You are viewing a plain text version of this content. The canonical link for it is here.
Posted to common-user@hadoop.apache.org by Bill Au <bi...@gmail.com> on 2009/01/27 23:08:09 UTC

decommissioned node showing up ad dead node in web based interface to namenode (dfshealth.jsp)

I was able to decommission a datanode successfully without having to stop my
cluster.  But I noticed that after a node has been decommissioned, it shows
up as a dead node in the web base interface to the namenode (ie
dfshealth.jsp).  My cluster is relatively small and losing a datanode will
have performance impact.  So I have a need to monitor the health of my
cluster and take steps to revive any dead datanode in a timely fashion.  So
is there any way to altogether "get rid of" any decommissioned datanode from
the web interace of the namenode?  Or is there a better way to monitor the
health of the cluster?

Bill

Re: decommissioned node showing up ad dead node in web based interface to namenode (dfshealth.jsp)

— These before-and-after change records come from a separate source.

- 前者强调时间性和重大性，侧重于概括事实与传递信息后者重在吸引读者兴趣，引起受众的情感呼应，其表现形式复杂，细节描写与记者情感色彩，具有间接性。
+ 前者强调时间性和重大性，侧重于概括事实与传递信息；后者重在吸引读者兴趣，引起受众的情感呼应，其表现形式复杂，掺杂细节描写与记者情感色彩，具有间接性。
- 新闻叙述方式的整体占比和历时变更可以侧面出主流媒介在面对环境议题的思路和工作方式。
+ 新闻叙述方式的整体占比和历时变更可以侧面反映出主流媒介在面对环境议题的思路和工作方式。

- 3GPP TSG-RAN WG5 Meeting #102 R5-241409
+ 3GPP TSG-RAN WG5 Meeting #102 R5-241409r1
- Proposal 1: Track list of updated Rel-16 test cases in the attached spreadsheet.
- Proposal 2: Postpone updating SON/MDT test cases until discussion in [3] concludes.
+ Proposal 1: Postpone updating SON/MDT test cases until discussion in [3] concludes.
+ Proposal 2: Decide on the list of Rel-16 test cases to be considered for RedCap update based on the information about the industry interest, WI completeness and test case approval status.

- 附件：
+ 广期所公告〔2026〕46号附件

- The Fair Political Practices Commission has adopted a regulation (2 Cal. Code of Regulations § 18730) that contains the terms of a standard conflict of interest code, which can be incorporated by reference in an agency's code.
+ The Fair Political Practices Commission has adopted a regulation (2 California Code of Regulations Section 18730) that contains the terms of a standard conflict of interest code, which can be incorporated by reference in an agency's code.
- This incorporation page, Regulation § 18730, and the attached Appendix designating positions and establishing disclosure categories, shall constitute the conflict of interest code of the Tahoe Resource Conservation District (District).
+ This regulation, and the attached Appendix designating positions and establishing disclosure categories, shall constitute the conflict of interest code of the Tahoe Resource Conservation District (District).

Posted by Bill Au <bi...@gmail.com>.
I have been looking into this some more by looking a the output of dfsadmin
-report during the decommissioning process.  After a node has been
decommissioned, dfsadmin -report shows that the node is in the
Decommissioned state.  The web interface dfshealth.jsp shows it as a dead
node.  After I removed the decommissioned node from the exclude file and run
the refreshNodes command, the web interface continues to show it as a dead
node but dfsadmin -report shows the node to be in service.  After I restart
HDFS dfsadmin -report shows the correct information again.

If I restart HDFS leaving the decommissioned node in the exlude, the web
interface shows it as a dead node and dfsadmin -report shows it to be in
service.  But after I remove it from the exclude file and run the
refreshNodes command, both the web interface and dfsadmin -report show the
correct information.

It looks to me I should only remove the decommissioned node from the exclude
file after restarting HDFS.

I would still like to see the web interface report any decommissioned node
as decommissioned rather than dead as with the case with dfsadmin -report.
I am willing to work on a patch for this.  Before I start, does anyone know
if this is already in the works?

Bill

On Mon, Feb 2, 2009 at 5:00 PM, Bill Au <bi...@gmail.com> wrote:

> It looks like the behavior is the same with 0.18.2 and 0.19.0.  Even though
> I removed the decommissioned node from the exclude file and run the
> refreshNode command, the decommissioned node still show up as a dead node.
> What I did noticed is that if I leave the decommissioned node in the exclude
> and restart HDFS, the node will show up as a dead node after restart.  But
> then if I remove it from the exclude file and run the refreshNode command,
> it will disappear from the status page (dfshealth.jsp).
>
> So it looks like I will have to stop and start the entire cluster in order
> to get what I want.
>
> Bill
>
>
> On Thu, Jan 29, 2009 at 5:40 PM, Bill Au <bi...@gmail.com> wrote:
>
>> Not sure why but this does not work for me.  I am running 0.18.2.  I ran
>> hadoop dfsadmin -refreshNodes after removing the decommissioned node from
>> the exclude file.  It still shows up as a dead node.  I also removed it from
>> the slaves file and ran the refresh nodes command again.  It still shows up
>> as a dead node after that.
>>
>> I am going to upgrade to 0.19.0 to see if it makes any difference.
>>
>> Bill
>>
>>
>> On Tue, Jan 27, 2009 at 7:01 PM, paul <pa...@gmail.com> wrote:
>>
>>> Once the nodes are listed as dead, if you still have the host names in
>>> your
>>> conf/exclude file, remove the entries and then run hadoop dfsadmin
>>> -refreshNodes.
>>>
>>>
>>> This works for us on our cluster.
>>>
>>>
>>>
>>> -paul
>>>
>>>
>>> On Tue, Jan 27, 2009 at 5:08 PM, Bill Au <bi...@gmail.com> wrote:
>>>
>>> > I was able to decommission a datanode successfully without having to
>>> stop
>>> > my
>>> > cluster.  But I noticed that after a node has been decommissioned, it
>>> shows
>>> > up as a dead node in the web base interface to the namenode (ie
>>> > dfshealth.jsp).  My cluster is relatively small and losing a datanode
>>> will
>>> > have performance impact.  So I have a need to monitor the health of my
>>> > cluster and take steps to revive any dead datanode in a timely fashion.
>>>  So
>>> > is there any way to altogether "get rid of" any decommissioned datanode
>>> > from
>>> > the web interace of the namenode?  Or is there a better way to monitor
>>> the
>>> > health of the cluster?
>>> >
>>> > Bill
>>> >
>>>
>>
>>
>

Re: decommissioned node showing up ad dead node in web based interface to namenode (dfshealth.jsp)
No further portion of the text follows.